In this blog series we’ll be experimenting with the most interesting blends of data and tools. Whether it’s mixing traditional sources with modern data lakes, open-source devops on the cloud with protected internal legacy tools, SQL with noSQL, web-wisdom-of-the-crowd with in-house handwritten notes, or IoT sensor data with idle chatting, we’re curious to find out: will they blend? Want to find out what happens when IBM Watson meets Google News, Hadoop Hive meets Excel, R meets Python, or MS Word meets MongoDB?
Follow us here and send us your ideas for the next data blending challenge you’d like to see at email@example.com.
Today: ML Algorithms meet Domain Experts
Author: Lukas Altenkamp, Gemmacon
In the past decade the explosion of collected data, the strong increase of computer resources, and the evolution of machine learning (ML) algorithms have led to applications that can perform single activities - such as image recognition - to a human or even superhuman performance. For every data scientist, the value of this technology is beyond doubt, and potential applications can be found in every part of industry, in almost every company department even. On the other hand, ML is based on finding patterns in a dataset and applying them to unseen data.

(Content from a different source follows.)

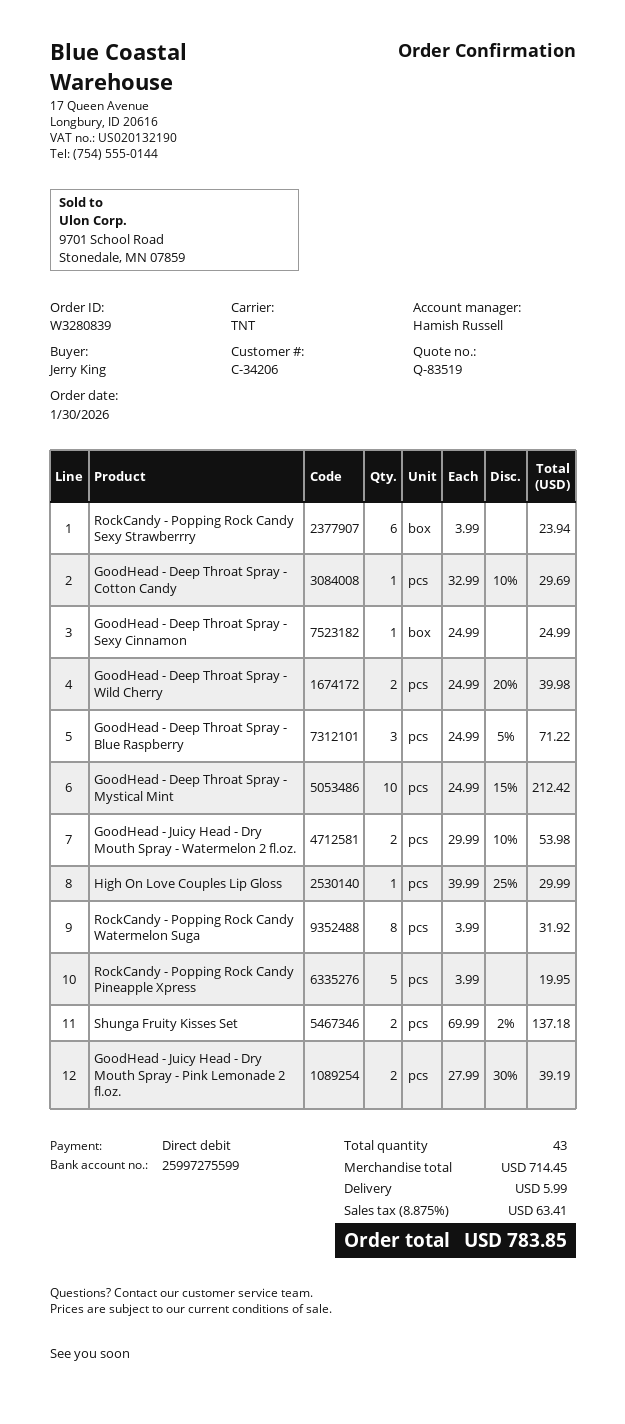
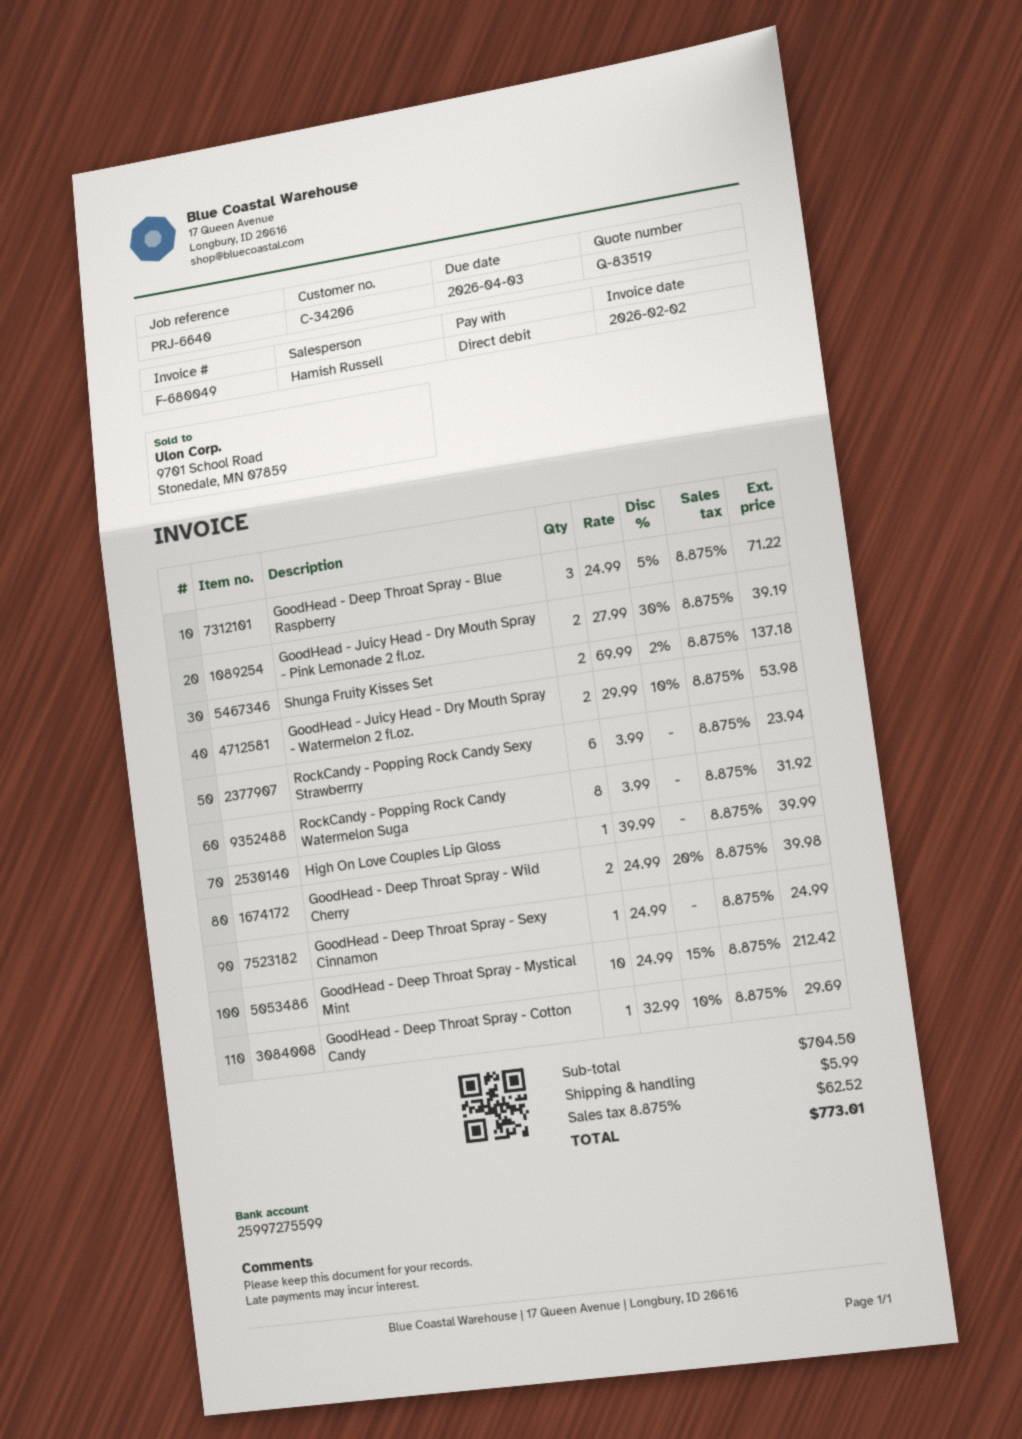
High On Love Couples Lip Gloss: 1 x 39.99 - 25% = 29.99 -> 1 x 39.99 = 39.99
RockCandy - Popping Rock Candy Pineapple Xpress: 5 x 3.99 = 19.95 -> none
subtotal: 714.45 -> 704.50
tax: 8.875% = 63.41 -> 8.875% = 62.52
total: 783.85 -> 773.01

Results are based on probability rather than intuition – accepting these results can be very difficult or even impossible.
The domain expert
In a lot of company departments that could potentially use ML applications, these tasks have usually been carried out by employees - domain experts - often with impressive accuracy, thanks to their years of experience, intuition, and excellent knowledge of the data, the problem, and sometimes even undocumented additional information. The switch to using automated algorithms to carry out this task improves speed dramatically, but an improvement in quality is not always guaranteed. This can result in the domain experts mistrusting and ultimately rejecting these kinds of applications, their fear of being replaced by machines notwithstanding.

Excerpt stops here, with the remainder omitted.